◆ YOUR GOAL ◆
Would you copy the lines below exactly and omit the images?

◆ GIVEN ENTRIES ◆
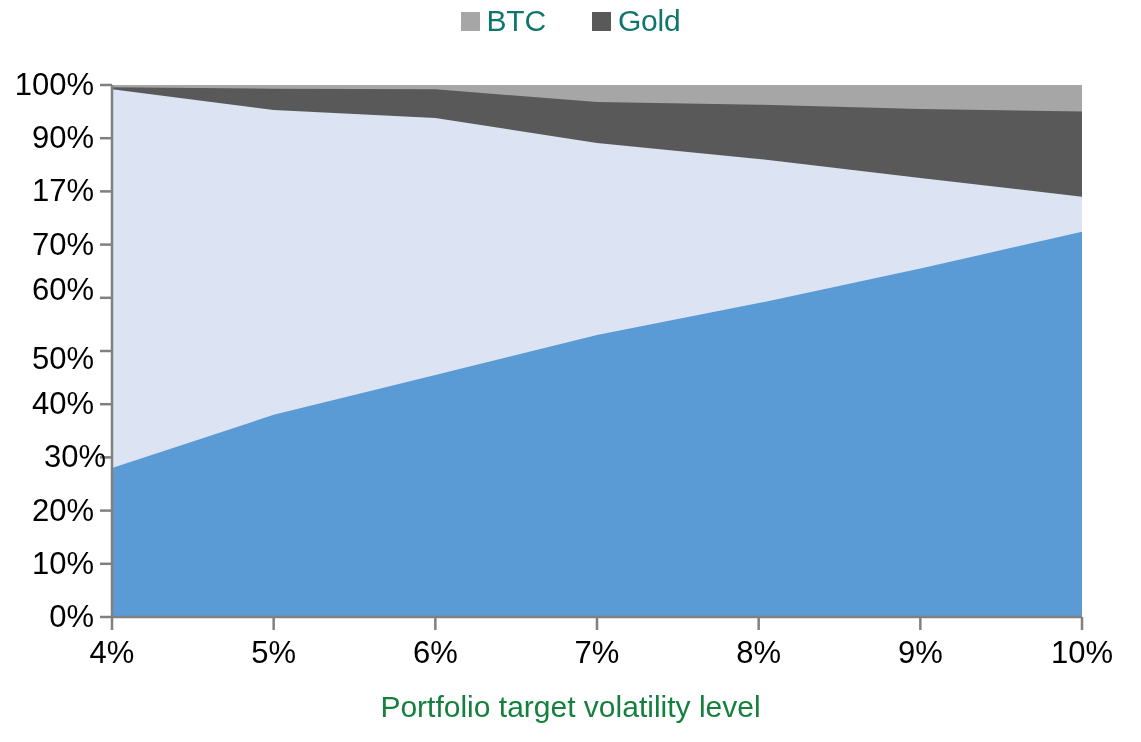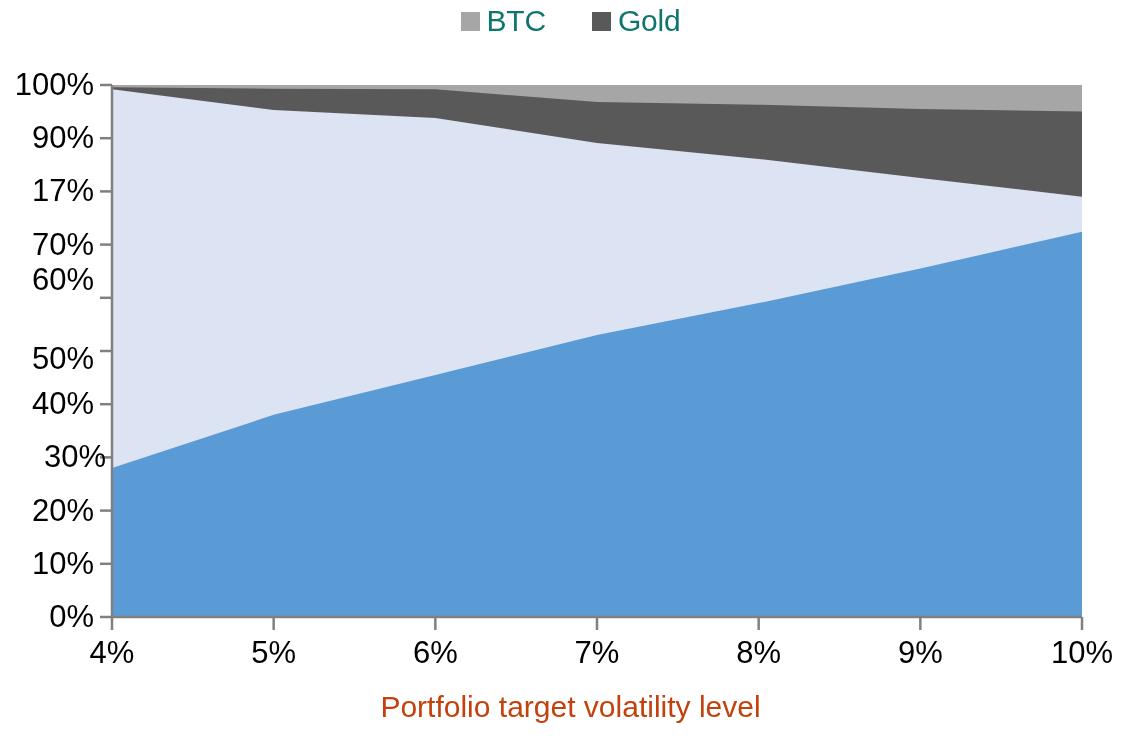--- a/index.html
+++ b/index.html
@@ -86,21 +86,21 @@
     white-space: nowrap;
   }
   .axis-title {
     position: absolute;
     left: 0;
     top: 692px;
     width: 1141px;
     text-align: center;
     font-size: 30px;
     line-height: 30px;
-    color: #c2410c;
+    color: #15803d;
   }
 </style>
 </head>
 <body>
 
 <div id="chart-root">
 
   <div class="legend" id="legend">
       <div class="legend-item">
         <span class="legend-swatch" style="background: rgb(166, 166, 166);"></span>
@@ -137,21 +137,21 @@
         <line x1="597" y1="617" x2="597" y2="630" stroke="#808080" stroke-width="2.5"></line>
         <line x1="758.6666666666666" y1="617" x2="758.6666666666666" y2="630" stroke="#808080" stroke-width="2.5"></line>
         <line x1="920.3333333333334" y1="617" x2="920.3333333333334" y2="630" stroke="#808080" stroke-width="2.5"></line>
         <line x1="1082" y1="617" x2="1082" y2="630" stroke="#808080" stroke-width="2.5"></line>
       </svg>
     <div id="ytick-labels">
         <div class="ytick-label" style="right: 1047px; top: 69px; left: 0px;">100%</div>
         <div class="ytick-label" style="right: 1047px; top: 122.2px; left: 0px;">90%</div>
         <div class="ytick-label" style="right: 1047px; top: 175.4px; left: 0px;">17%</div>
         <div class="ytick-label" style="right: 1047px; top: 228.6px; left: 0px;">70%</div>
-        <div class="ytick-label" style="right: 1047px; top: 264px; left: 0px;">60%</div>
+        <div class="ytick-label" style="right: 1047px; top: 274px; left: 0px;">60%</div>
         <div class="ytick-label" style="right: 1047px; top: 343px; left: 0px;">50%</div>
         <div class="ytick-label" style="right: 1047px; top: 388.2px; left: 0px;">40%</div>
         <div class="ytick-label" style="right: 1047px; top: 441.4px; left: 0px; padding-left: 44px;">30%</div>
         <div class="ytick-label" style="right: 1047px; top: 494.6px; left: 0px;">20%</div>
         <div class="ytick-label" style="right: 1047px; top: 547.8px; left: 0px;">10%</div>
         <div class="ytick-label" style="right: 1047px; top: 601px; left: 0px;">0%</div>
       </div>
     <div id="xtick-labels">
         <div class="xtick-label" style="width: 120px; left: 52px; top: 637px;">4%</div>
         <div class="xtick-label" style="width: 120px; left: 213.667px; top: 637px;">5%</div>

◆ ANSWER TO THIS EXERCISE ◆
--- a/index.html
+++ b/index.html
@@ -86,21 +86,21 @@
     white-space: nowrap;
   }
   .axis-title {
     position: absolute;
     left: 0;
     top: 692px;
     width: 1141px;
     text-align: center;
     font-size: 30px;
     line-height: 30px;
-    color: #c2410c;
+    color: #15803d;
   }
 </style>
 </head>
 <body>
 
 <div id="chart-root">
 
   <div class="legend" id="legend">
       <div class="legend-item">
         <span class="legend-swatch" style="background: rgb(166, 166, 166);"></span>
@@ -137,21 +137,21 @@
         <line x1="597" y1="617" x2="597" y2="630" stroke="#808080" stroke-width="2.5"></line>
         <line x1="758.6666666666666" y1="617" x2="758.6666666666666" y2="630" stroke="#808080" stroke-width="2.5"></line>
         <line x1="920.3333333333334" y1="617" x2="920.3333333333334" y2="630" stroke="#808080" stroke-width="2.5"></line>
         <line x1="1082" y1="617" x2="1082" y2="630" stroke="#808080" stroke-width="2.5"></line>
       </svg>
     <div id="ytick-labels">
         <div class="ytick-label" style="right: 1047px; top: 69px; left: 0px;">100%</div>
         <div class="ytick-label" style="right: 1047px; top: 122.2px; left: 0px;">90%</div>
         <div class="ytick-label" style="right: 1047px; top: 175.4px; left: 0px;">17%</div>
         <div class="ytick-label" style="right: 1047px; top: 228.6px; left: 0px;">70%</div>
-        <div class="ytick-label" style="right: 1047px; top: 264px; left: 0px;">60%</div>
+        <div class="ytick-label" style="right: 1047px; top: 274px; left: 0px;">60%</div>
         <div class="ytick-label" style="right: 1047px; top: 343px; left: 0px;">50%</div>
         <div class="ytick-label" style="right: 1047px; top: 388.2px; left: 0px;">40%</div>
         <div class="ytick-label" style="right: 1047px; top: 441.4px; left: 0px; padding-left: 44px;">30%</div>
         <div class="ytick-label" style="right: 1047px; top: 494.6px; left: 0px;">20%</div>
         <div class="ytick-label" style="right: 1047px; top: 547.8px; left: 0px;">10%</div>
         <div class="ytick-label" style="right: 1047px; top: 601px; left: 0px;">0%</div>
       </div>
     <div id="xtick-labels">
         <div class="xtick-label" style="width: 120px; left: 52px; top: 637px;">4%</div>
         <div class="xtick-label" style="width: 120px; left: 213.667px; top: 637px;">5%</div>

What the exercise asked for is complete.